Meine Intention war somit nicht, einen Auftragsmord darzustellen sondern das Geheimnis dieser Frau zu enthüllen. Nur aus diesem Grund will ich die Tötungsszene nicht darstellen und nicht etwa, weil ich zu faul zum Recherchieren bin. Da ich selbst höchst allergisch auf schlecht recherchierte Erzählungen reagiere, gebe ich mir große Mühe bei Dingen, von denen ich keine oder nur wenig Ahnung habe (ganz nebenbei: zum Thema Tötungsmethoden hätte ich zwei Gerichtsmediziner als Quelle, daran wäre es also nicht gescheitert.).

Mein Fehler war wohl unter anderem, die Erzählung hier unter der Rubrik "Krimi" einzustellen, aber ich konnte ja nicht ahnen, dass sofort die Schublade aufgeht und die erste Person, die auftaucht, als Mörder abgestempelt wird.

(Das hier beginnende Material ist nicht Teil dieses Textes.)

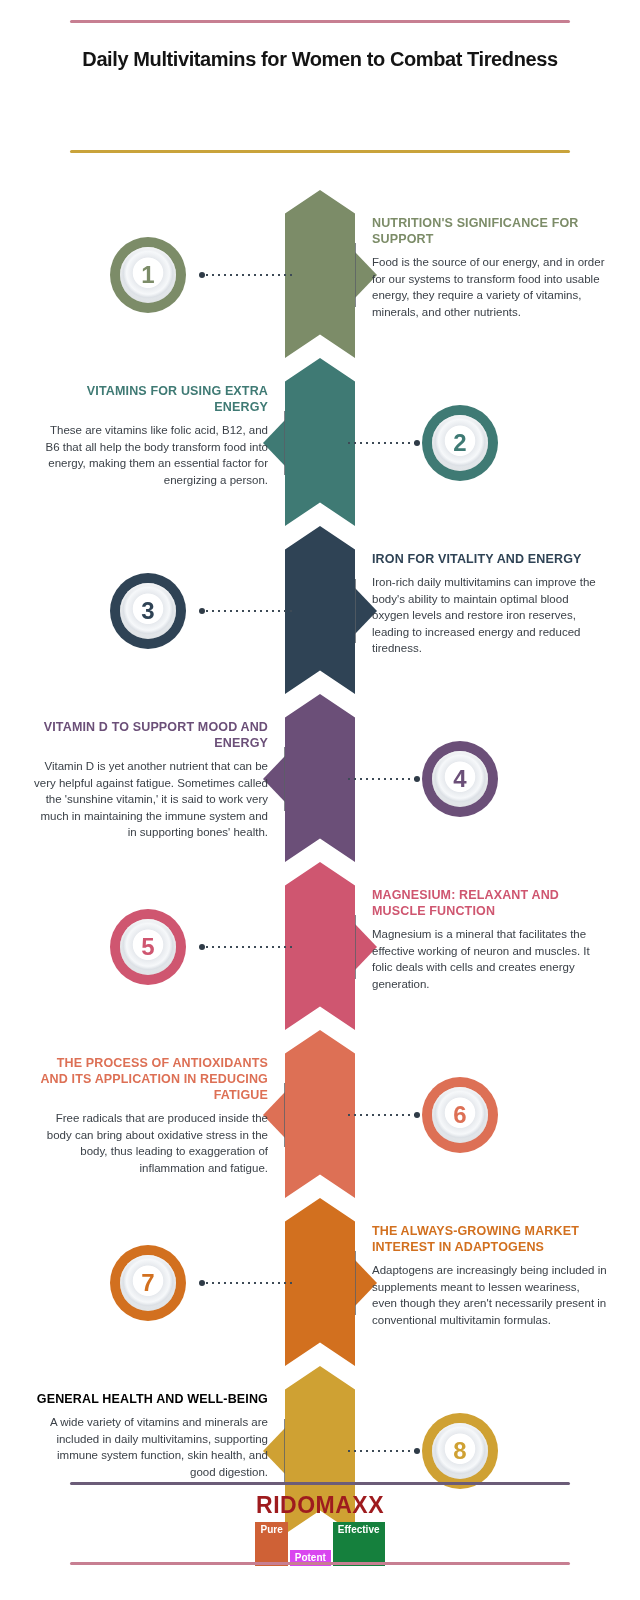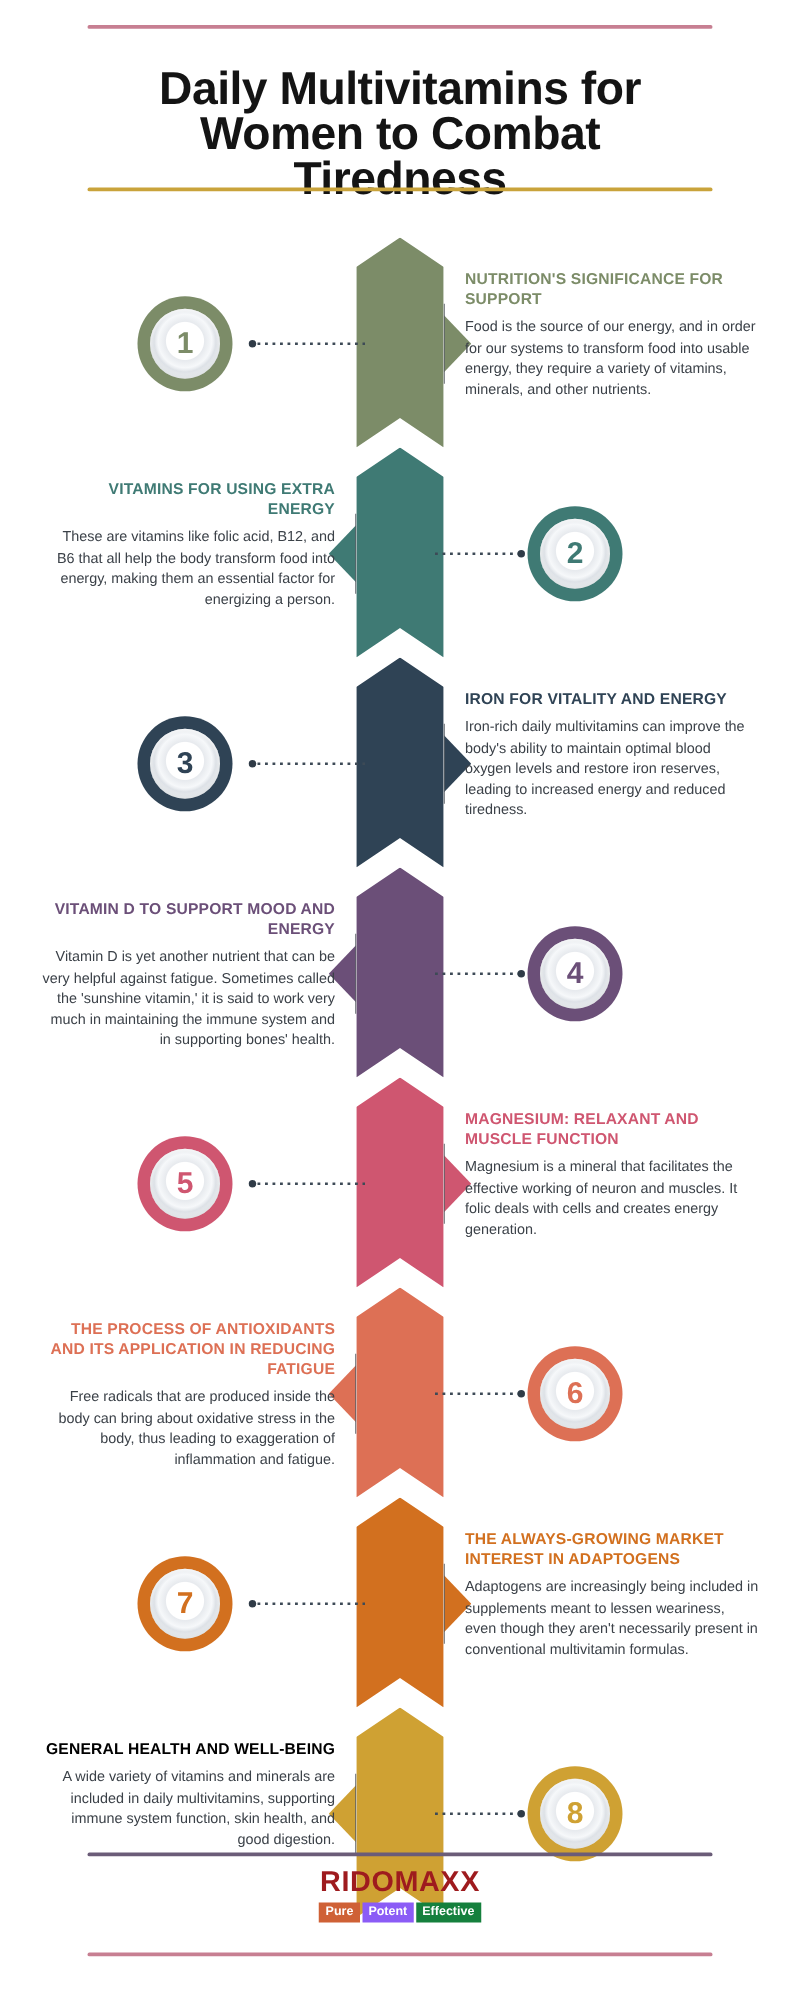--- a/index.html
+++ b/index.html
@@ -24,7 +24,7 @@
   .title{
     position:absolute;left:70px;top:28px;width:500px;
     text-align:center;
-    font-size:37px;line-height:36px;font-weight:bold;
+    font-size:20px;line-height:36px;font-weight:bold;
     letter-spacing:-0.4px;
     color:#141414;
   }

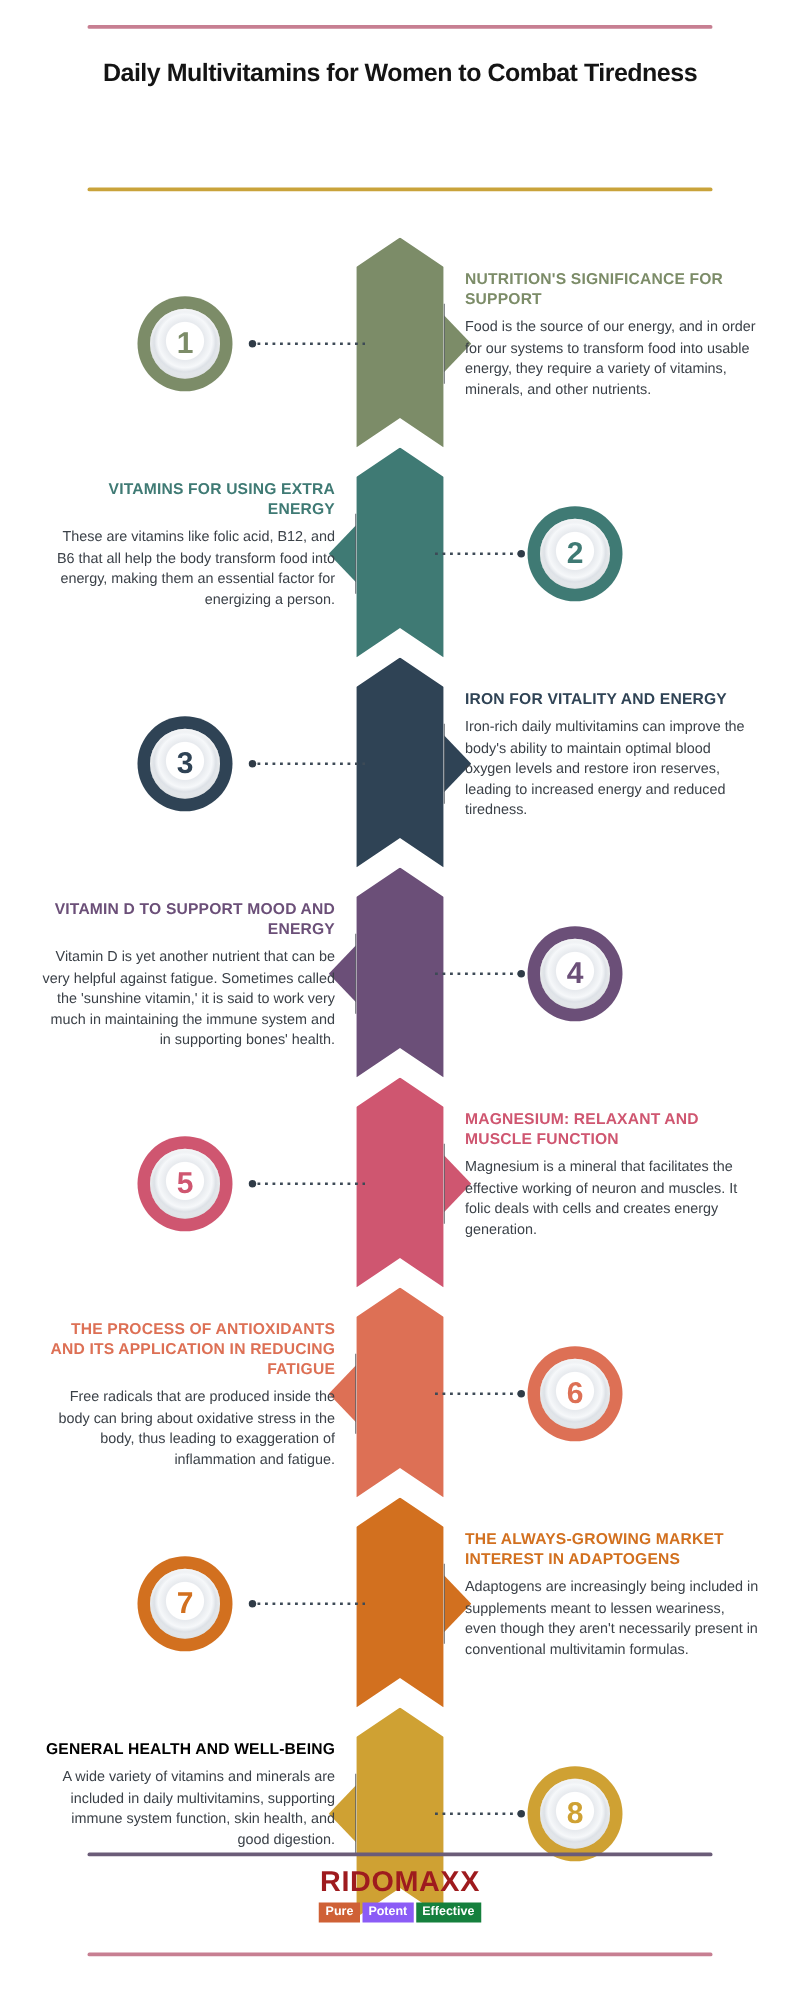--- a/index.html
+++ b/index.html
@@ -231,7 +231,7 @@
     <div class="brand-name">RIDOMAXX</div>
     <div class="brand-tags" id="brand-tags">
         <span class="tag" style="background: rgb(207, 97, 54);">Pure</span>
-        <span class="tag" style="background: #8b5cf6;">Potent</span>
+        <span class="tag" style="background: #d946ef; margin-top: 28px;">Potent</span>
         <span class="tag" style="background: #15803d;">Effective</span>
       </div>
   </div>

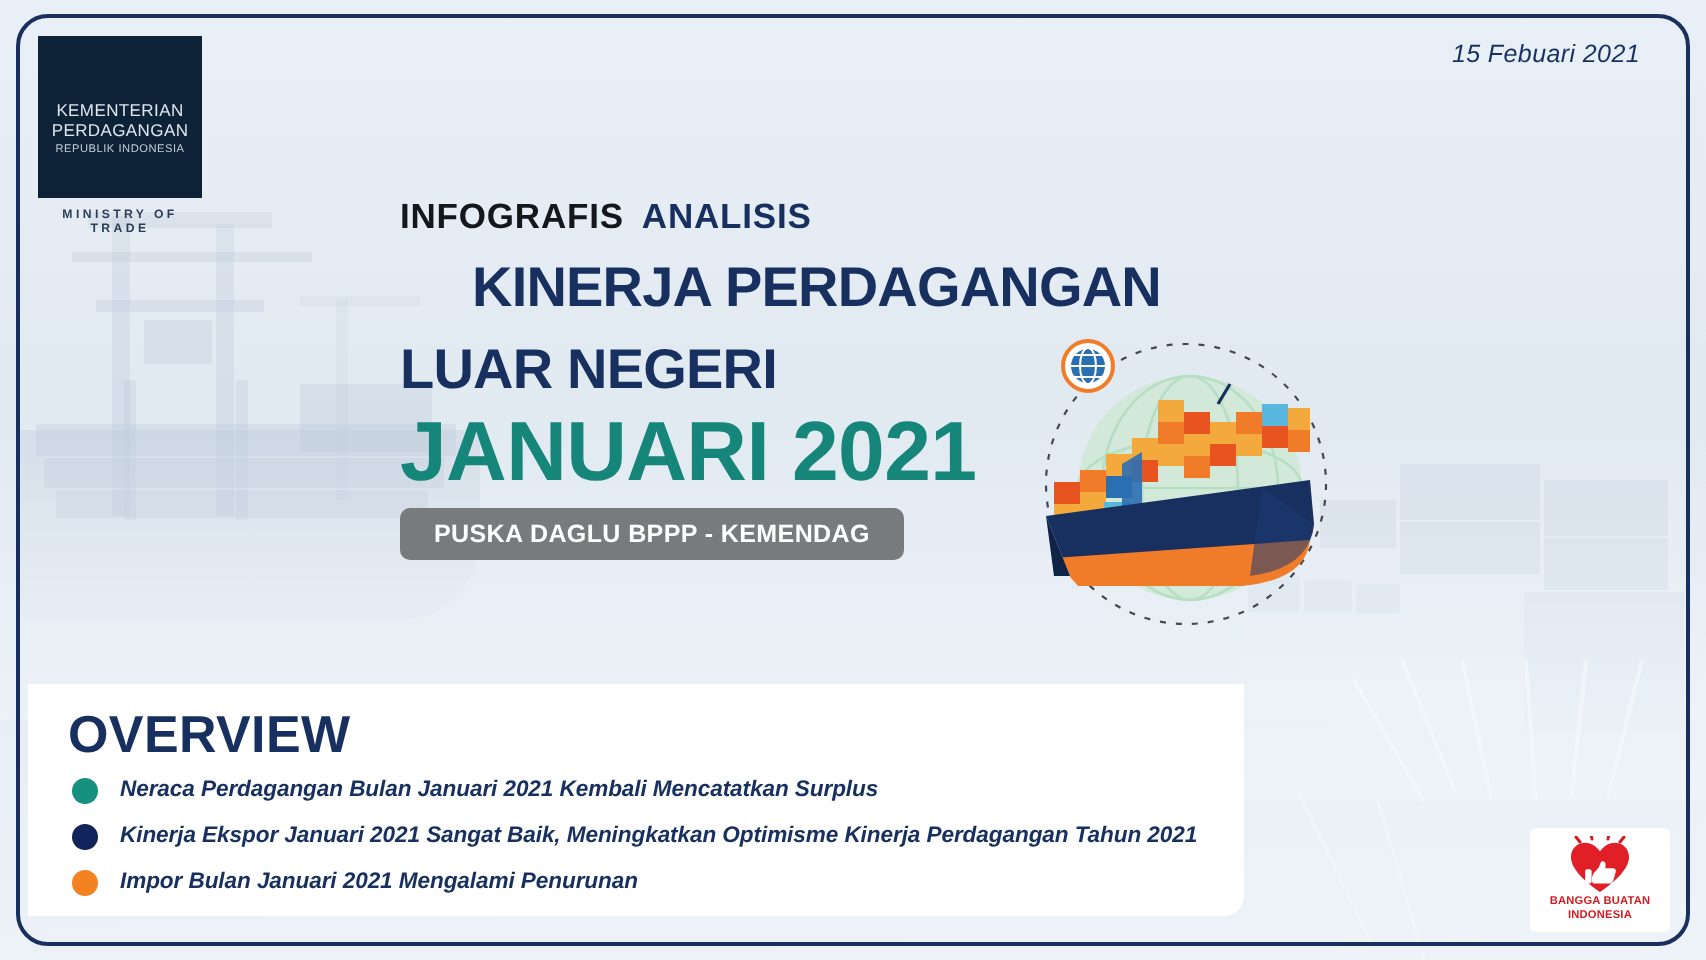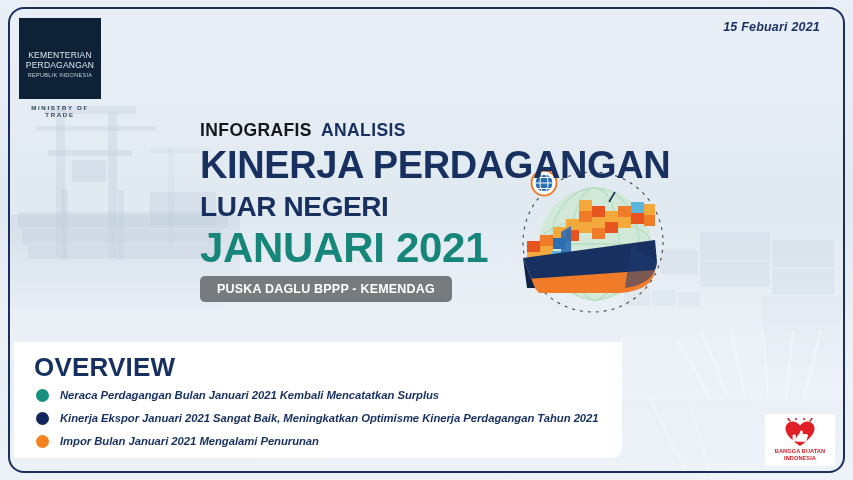--- a/index.html
+++ b/index.html
@@ -84,7 +84,7 @@
   
   .date {
     position:absolute; right:33px; top:20px; z-index:25;
-    font-size:12.5px; font-weight:bold; font-style:italic;
+    font-size:12.5px; font-weight:normal; font-style:italic;
     color:#17305f; letter-spacing:.2px;
   }
 

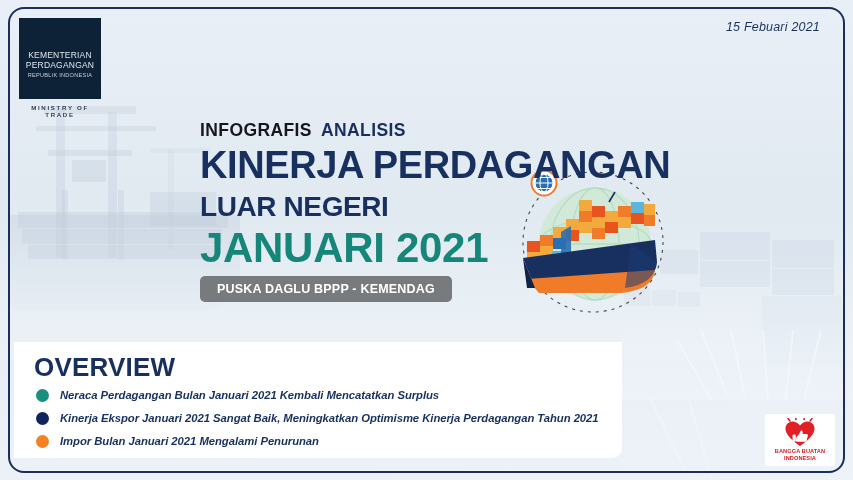--- a/index.html
+++ b/index.html
@@ -89,7 +89,7 @@
   }
 
   
-  .title-block { position:absolute; left:200px; top:120px; z-index:25; }
+  .title-block { position:absolute; left:200px; top:98px; z-index:25; }
   .kicker { font-size:17.5px; font-weight:bold; letter-spacing:.4px; line-height:20px; }
   .kicker .k1 { color:#14171c; }
   .kicker .k2 { color:#17305f; margin-left:9px; }

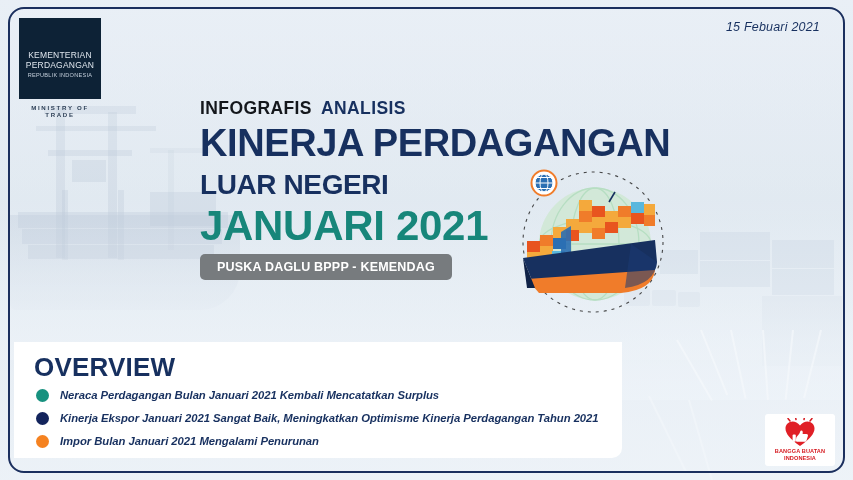--- a/index.html
+++ b/index.html
@@ -94,8 +94,8 @@
   .kicker .k1 { color:#14171c; }
   .kicker .k2 { color:#17305f; margin-left:9px; }
   .t1 {
-    font-size:38px; font-weight:bold; color:#17305f;
-    line-height:41px; letter-spacing:-.4px; margin-top:5px;
+    font-size:28px; font-weight:bold; color:#17305f;
+    line-height:41px; letter-spacing:-.4px; margin-top:5px;margin-left:36px;
   }
   .t2 {
     font-size:28px; font-weight:bold; color:#17305f;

Die Rubrik "Sonstige" wäre wohl besser gewesen.
Aber was solls. Fehler sind dazu da, um daraus zu lernen.

Grundsätzlich würde mich natürlich interessieren, ob die Erzählung in dieser Form unter einer neutraleren Rubrik funktioniert hätte, aber das ist ja nun leider nicht mehr herauszufinden.

Da von Anfang an klar ist, dass es sich um eine Mörderin handelt
Das verstehe ich nicht. Warum ist das von Anfang an klar? Eine Frau sitzt in einer Bar, wartet und denkt über ihren Erfolg nach. Macht sie das allein schon zur Mörderin? Hätte sie nicht auch eine Detektivin sein können (Stichwort "Treuetesterin")?
Ist da die Schublade nicht ein bisschen zu schnell aufgegangen?

(spätestens hier: "Ich achte immer darauf, keine Spuren zu hinterlassen"
Jepp, das sehe ich ein.

"1,85 m groß" => Zahlen schreibt man in literarischen Texten möglichst aus und man benutzt auf keinen Fall Abkürzungen.
Hab ich nicht drangedacht bzw. verdrängt, da ich es hasse, ausgeschriebene Zahlen lesen zu müssen. Aber natürlich ist es in meiner Schreibweise nicht korrekt.

Grüße
Evil Angel

 

Hallo Jynx,

herzlichen Dank, das ist sehr nett von Dir! :)

Viele Grüße
Evil Angel

 

Hallo rueganerin,

wow, vielen Dank für das Lob!!! :bounce: Das freut mich riesig!
Aber ohne Deine/Eure Hilfe wäre das nicht möglich gewesen.